Only the lines of the data below from the one with "[182,221,195,233] in ->" through the one with "[178,431,311,443] This is" are wanted. Repeat them exactly.

*-*-*

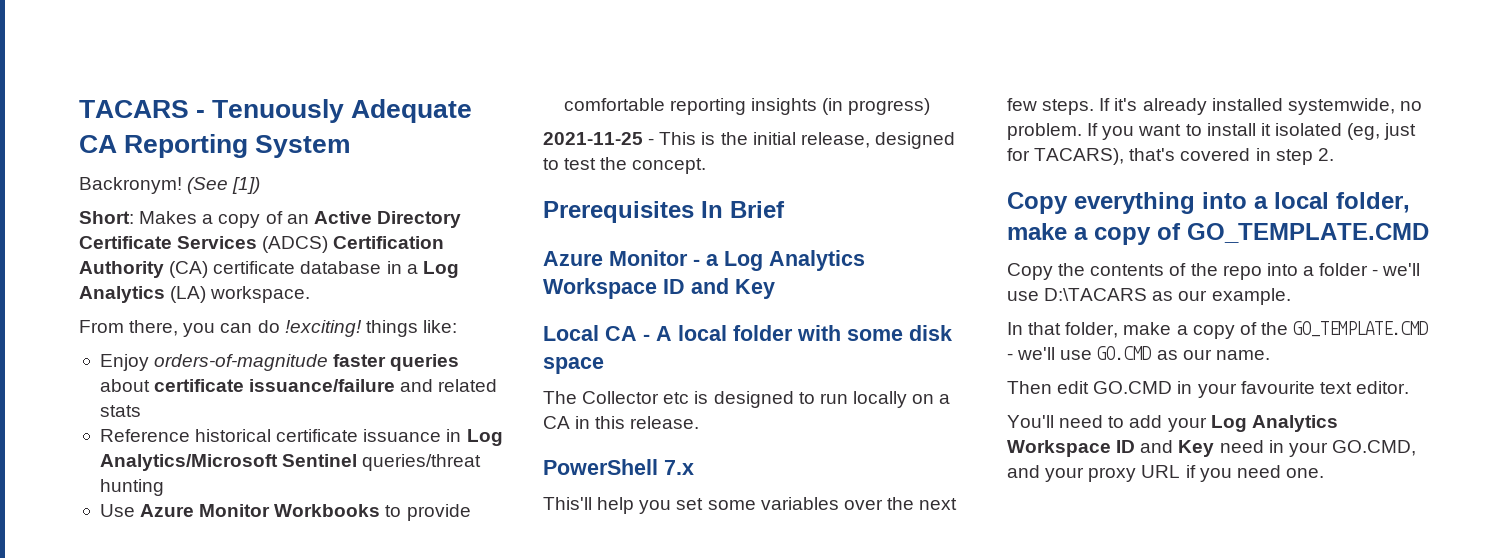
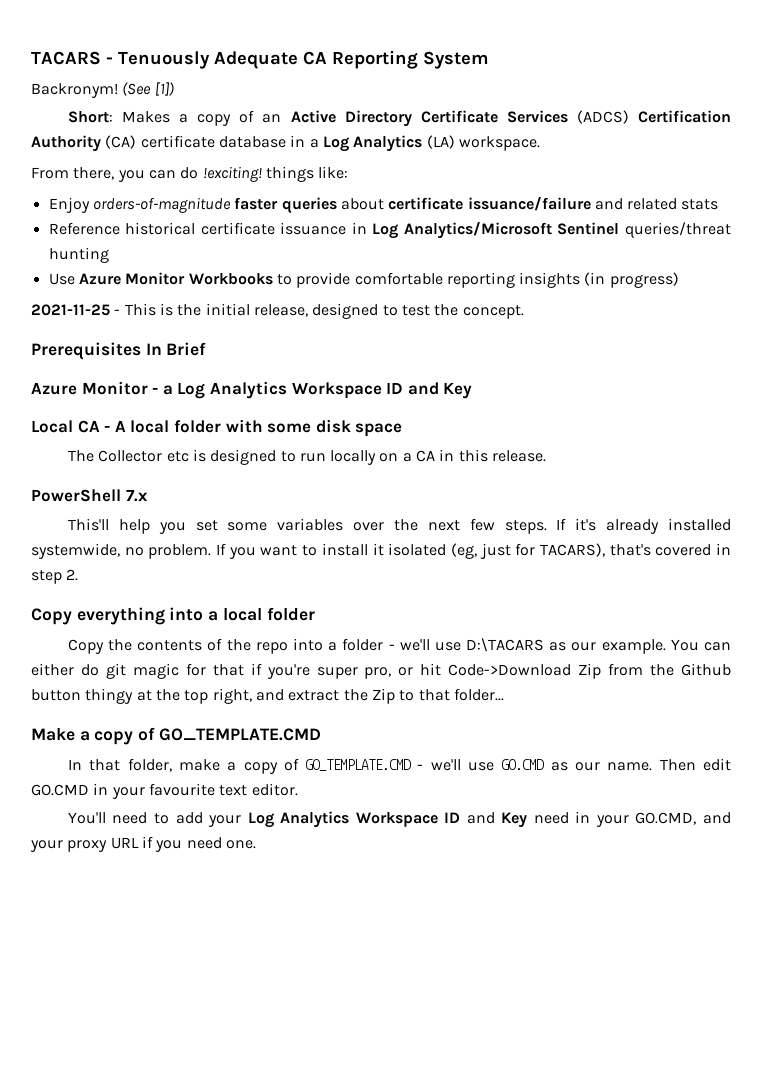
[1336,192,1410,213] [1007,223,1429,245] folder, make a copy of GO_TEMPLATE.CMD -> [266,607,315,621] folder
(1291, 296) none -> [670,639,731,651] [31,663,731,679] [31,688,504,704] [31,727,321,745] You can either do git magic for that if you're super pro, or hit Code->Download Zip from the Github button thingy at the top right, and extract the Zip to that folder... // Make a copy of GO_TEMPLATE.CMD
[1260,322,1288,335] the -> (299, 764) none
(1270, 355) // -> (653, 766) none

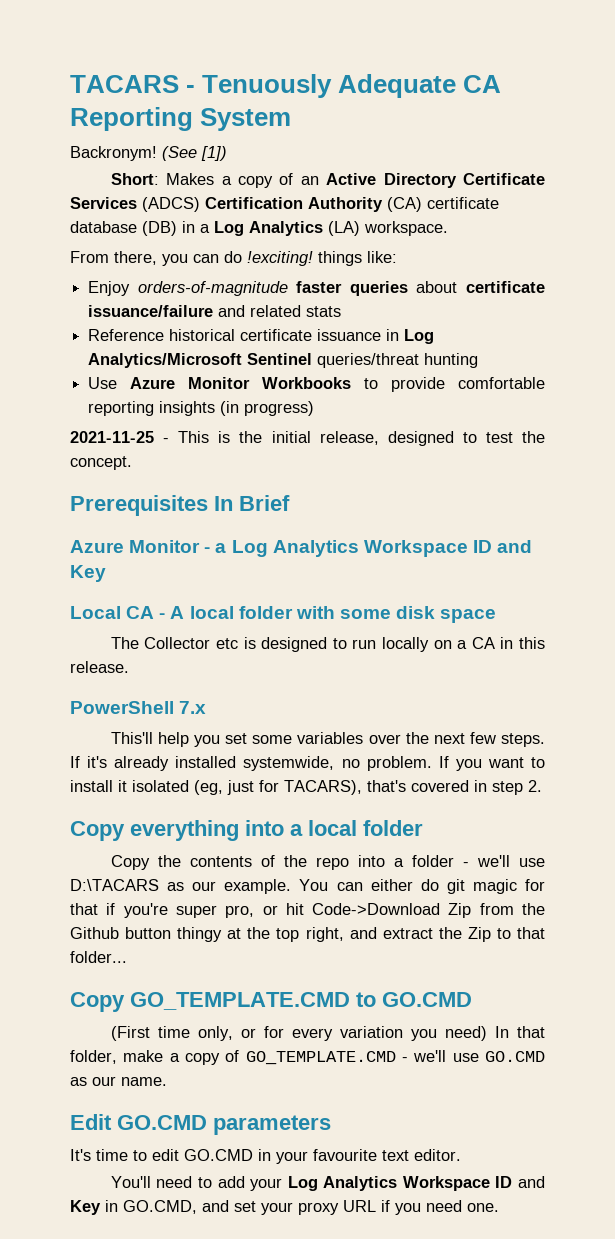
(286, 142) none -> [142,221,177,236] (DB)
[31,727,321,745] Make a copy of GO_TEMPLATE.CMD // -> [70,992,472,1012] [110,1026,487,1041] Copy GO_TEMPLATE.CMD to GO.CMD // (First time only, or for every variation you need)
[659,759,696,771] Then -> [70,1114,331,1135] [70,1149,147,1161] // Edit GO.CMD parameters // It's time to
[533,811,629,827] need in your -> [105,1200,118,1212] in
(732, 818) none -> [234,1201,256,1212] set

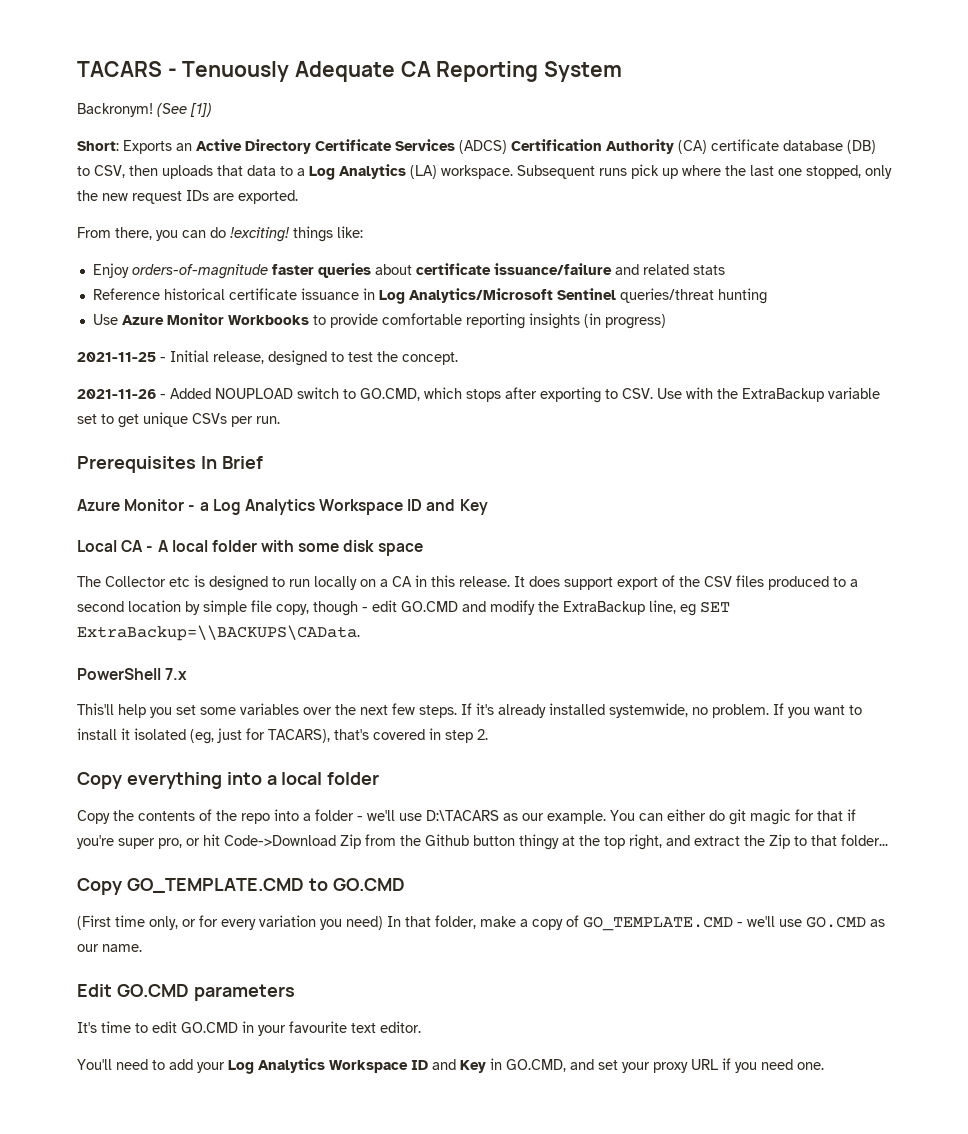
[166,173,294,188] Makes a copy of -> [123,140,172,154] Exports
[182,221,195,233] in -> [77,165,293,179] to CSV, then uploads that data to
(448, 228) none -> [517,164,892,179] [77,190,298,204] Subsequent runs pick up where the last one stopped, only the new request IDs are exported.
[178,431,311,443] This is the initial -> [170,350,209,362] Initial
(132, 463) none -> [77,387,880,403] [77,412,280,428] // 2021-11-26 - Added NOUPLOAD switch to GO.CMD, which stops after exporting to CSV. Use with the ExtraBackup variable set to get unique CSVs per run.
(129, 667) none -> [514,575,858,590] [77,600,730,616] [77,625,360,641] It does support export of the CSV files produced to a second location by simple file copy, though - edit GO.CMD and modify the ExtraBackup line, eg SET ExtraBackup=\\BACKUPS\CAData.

*-*-*

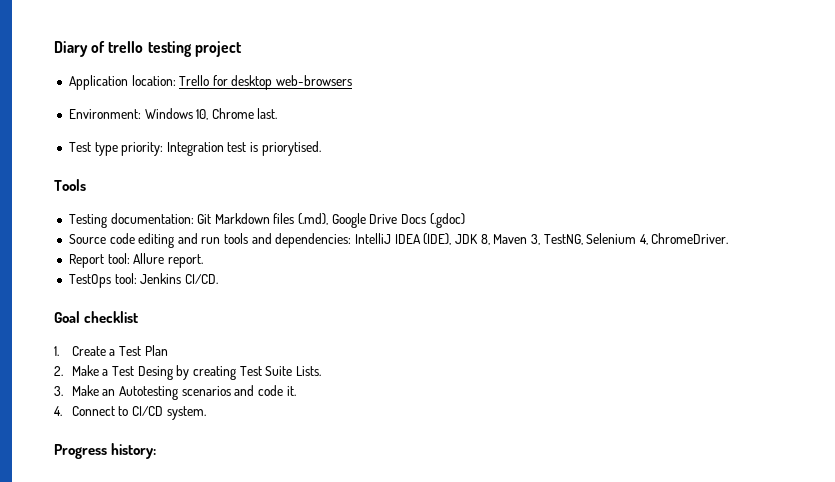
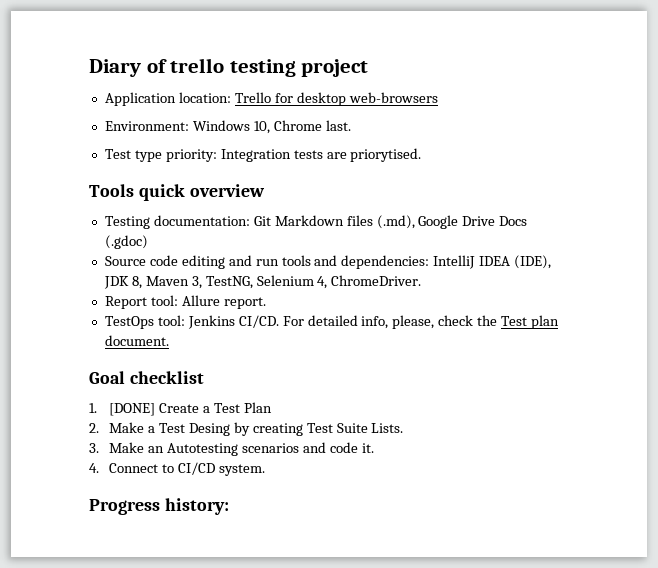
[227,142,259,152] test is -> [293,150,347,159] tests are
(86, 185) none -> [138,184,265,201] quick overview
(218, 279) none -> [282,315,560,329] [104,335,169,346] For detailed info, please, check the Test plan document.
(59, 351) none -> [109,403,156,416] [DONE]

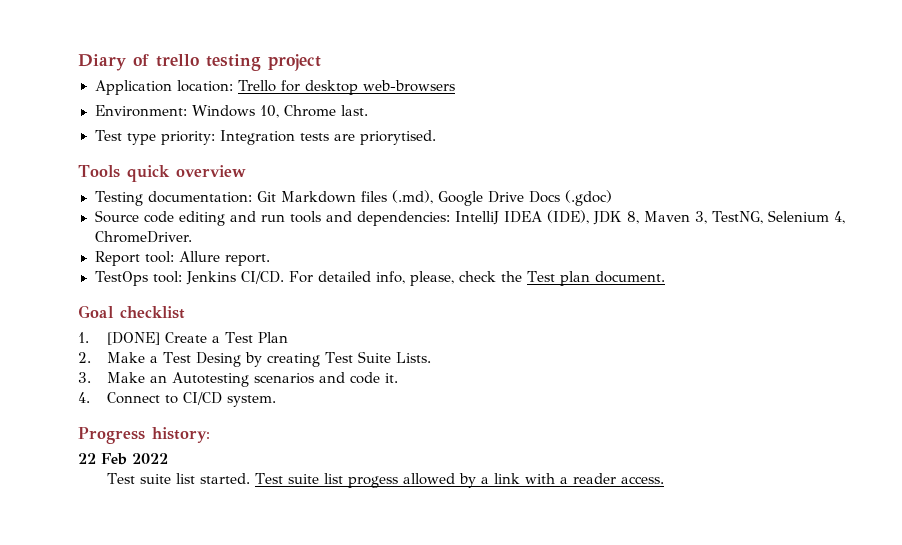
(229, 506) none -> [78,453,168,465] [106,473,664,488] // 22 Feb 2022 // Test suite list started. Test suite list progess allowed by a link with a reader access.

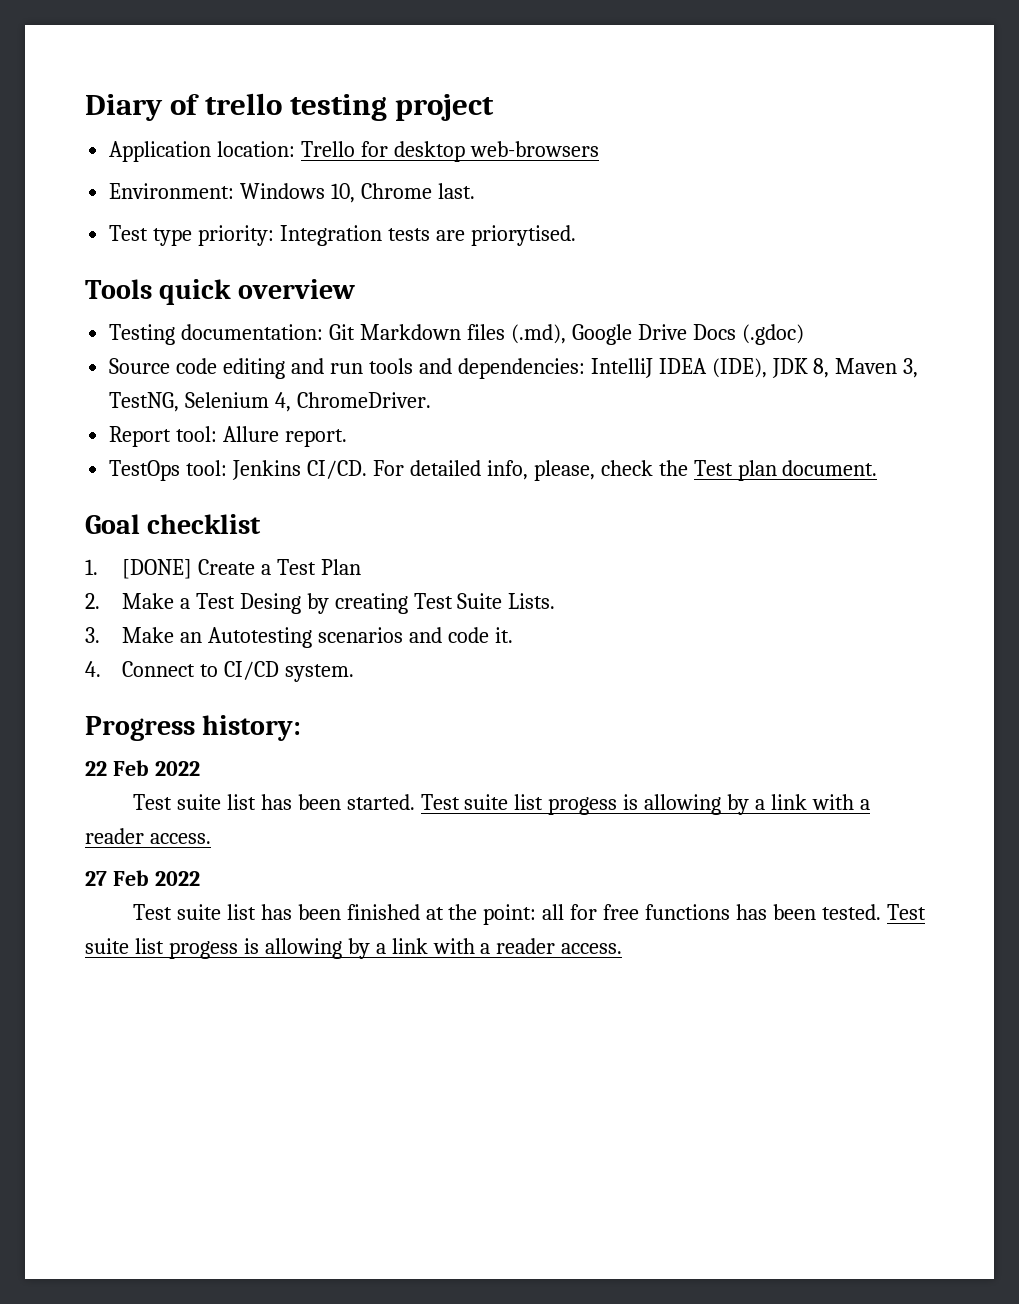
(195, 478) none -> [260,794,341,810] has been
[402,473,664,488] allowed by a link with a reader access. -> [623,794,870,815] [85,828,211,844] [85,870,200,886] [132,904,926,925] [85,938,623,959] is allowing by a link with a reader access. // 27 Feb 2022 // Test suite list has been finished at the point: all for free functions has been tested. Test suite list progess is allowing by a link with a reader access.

*-*-*

TASK SOLUTION:
[182,221,195,233] in -> [77,165,293,179] to CSV, then uploads that data to
(448, 228) none -> [517,164,892,179] [77,190,298,204] Subsequent runs pick up where the last one stopped, only the new request IDs are exported.
[178,431,311,443] This is the initial -> [170,350,209,362] Initial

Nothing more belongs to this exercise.